Si voleva un papa che potesse avvicinare le diverse anime che avevano cittadinanza nel conclave, che fosse capace di uno sguardo universale, che avesse a cuore i temi della pace, ma che dimostrasse anche attenzione ai poveri. Tutti temi sintetizzati nel primo discorso di Leone XIV e ribaditi ieri nelle parole pronunciate oggi nella Cappella Sistina, dove ha rimesso al centro Cristo.
Probabilmente Prevost ha colpito i cardinali, ma i voti non possono essere confluiti naturalmente su di lui. Ci deve essere stato qualcuno che ha fatto sintesi, che indirizzato i voti verso Prevost. Chi?
Possiamo solo ragionare alla luce delle poche cose che sono emerse nei precedenti conclavi. Normalmente avviene che nella prima votazione ognuno esprime un voto, cioè un nome, e alla fine si capisce dove si orienta il conclave. La sera, a cena, i cardinali hanno avuto modo di parlare e di confrontarsi sui nomi usciti, dopodiché la seconda e terza votazione sono servite per affinare l’analisi del voto, tentando già di orientare i voti su qualcuno. Probabilmente c’è stato chi, tra i cardinali, ha fatto confluire i voti su un candidato, in questo caso Prevost. È un meccanismo che è sempre esistito.
Visto che si è risolto tutto in fretta, è possibile che i cardinali siano entrati in conclave già con la consapevolezza che Prevost potesse essere un candidato forte? O addirittura che la sua figura si fosse messa in evidenza prima della morte di Francesco?
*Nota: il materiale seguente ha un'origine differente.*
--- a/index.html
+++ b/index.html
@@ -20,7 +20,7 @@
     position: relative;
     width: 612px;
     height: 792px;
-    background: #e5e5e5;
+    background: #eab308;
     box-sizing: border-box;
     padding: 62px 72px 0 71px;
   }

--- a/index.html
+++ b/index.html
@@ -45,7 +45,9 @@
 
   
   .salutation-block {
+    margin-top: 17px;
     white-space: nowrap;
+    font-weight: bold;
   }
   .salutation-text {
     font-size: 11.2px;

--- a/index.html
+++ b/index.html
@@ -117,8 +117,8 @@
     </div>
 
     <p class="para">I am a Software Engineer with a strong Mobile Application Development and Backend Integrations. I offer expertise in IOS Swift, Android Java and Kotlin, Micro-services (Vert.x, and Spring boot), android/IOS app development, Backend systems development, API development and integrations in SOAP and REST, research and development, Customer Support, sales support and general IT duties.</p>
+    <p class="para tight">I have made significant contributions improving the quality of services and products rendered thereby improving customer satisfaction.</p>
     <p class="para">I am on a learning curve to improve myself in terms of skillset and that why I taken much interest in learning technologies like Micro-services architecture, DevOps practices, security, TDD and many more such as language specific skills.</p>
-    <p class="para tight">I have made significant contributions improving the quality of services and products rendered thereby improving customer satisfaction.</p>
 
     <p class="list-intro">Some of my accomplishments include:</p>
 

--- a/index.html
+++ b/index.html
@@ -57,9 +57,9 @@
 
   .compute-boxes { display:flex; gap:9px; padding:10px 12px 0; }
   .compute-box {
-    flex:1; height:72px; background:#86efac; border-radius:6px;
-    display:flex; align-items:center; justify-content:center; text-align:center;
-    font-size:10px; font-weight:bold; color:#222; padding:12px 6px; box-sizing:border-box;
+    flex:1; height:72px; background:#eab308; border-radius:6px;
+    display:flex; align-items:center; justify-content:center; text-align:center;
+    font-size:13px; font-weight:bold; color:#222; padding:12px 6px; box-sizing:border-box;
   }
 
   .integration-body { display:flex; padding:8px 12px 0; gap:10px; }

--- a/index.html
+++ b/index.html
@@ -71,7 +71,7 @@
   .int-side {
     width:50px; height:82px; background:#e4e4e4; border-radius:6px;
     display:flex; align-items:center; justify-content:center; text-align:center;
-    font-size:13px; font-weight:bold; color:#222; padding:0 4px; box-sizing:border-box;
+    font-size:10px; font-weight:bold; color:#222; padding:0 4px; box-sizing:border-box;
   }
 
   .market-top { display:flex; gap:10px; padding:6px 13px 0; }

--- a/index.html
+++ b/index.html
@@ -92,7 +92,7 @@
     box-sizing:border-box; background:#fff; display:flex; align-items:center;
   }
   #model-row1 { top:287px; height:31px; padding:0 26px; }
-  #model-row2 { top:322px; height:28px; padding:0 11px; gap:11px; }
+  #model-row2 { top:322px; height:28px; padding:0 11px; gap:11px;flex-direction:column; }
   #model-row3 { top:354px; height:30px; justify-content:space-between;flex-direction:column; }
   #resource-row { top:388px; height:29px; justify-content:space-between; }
Dobbiamo considerare che molti cardinali sono arrivati solo alla fine e tanti non si conoscevano tra loro. Quello che è possibile, invece, è che, tenuta la prima votazione, si sia capito quali erano i candidati che avevano la possibilità di essere eletti. Tra questi, secondo me, c’era già Prevost. In realtà saranno usciti tanti nomi, fra i quali saranno emersi alcuni candidati che hanno ottenuto più consensi di altri. Fra questi, credo Parolin, anche se gli italiani avevano schierato anche Zuppi e Pizzaballa. Insieme a loro poteva esserci un candidato dell’Asia. Insomma, dalla prima votazione potrebbero essere usciti cinque o sei candidati papabili o quasi.
Quindi che cosa è accaduto?
Nella seconda e nella terza votazione c’è stata un’ulteriore scrematura, magari con qualcuno che ha guidato la riflessione in questa direzione, fino ad arrivare a designare il candidato per la quarta.
Questo vuol dire che gli altri candidati e chi li sosteneva non hanno fatto resistenza, non hanno voluto forzare il confronto, magari facendo confluire i voti su Prevost?
Niente di più facile. Non sono tanti i papi eletti con così poche votazioni: Pio XII con tre scrutini, Giovanni Paolo I e Benedetto XVI con quattro scrutini. Negli ultimi tempi pochissimi hanno avuto un numero così basso di votazioni. Prevost, comunque, secondo me, aveva un buon numero di voti già dalla prima e questo ha giocato a suo favore.
Qual è lo stile e l’orientamento del nuovo pontefice, sulla base delle sue scelte? Finora abbiamo assistito al primo saluto appena eletto e alla prima messa nella Sistina.
Leone XIV si è affacciato nella loggia centrale con la mozzetta e la stola di Benedetto XVI. Ha fatto un discorso nel quale era chiara l’eco delle parole di Francesco: ha toccato il tema della pace, del cambiamento, della Chiesa sinodale. E anche nell’omelia pronunciata durante la prima messa da papa nella Cappella Sistina, se viene letta in controluce, è possibile vedere una prima parte che è riferibile a Benedetto XVI e una seconda che invece richiama Francesco. Di sicuro, comunque, il nuovo papa è chiamato a un lavoro complesso, non soltanto a unire diverse anime, ma a essere voce profetica all’interno della Chiesa e nel panorama internazionale, come ha detto il cardinale Re, nei tornanti della storia.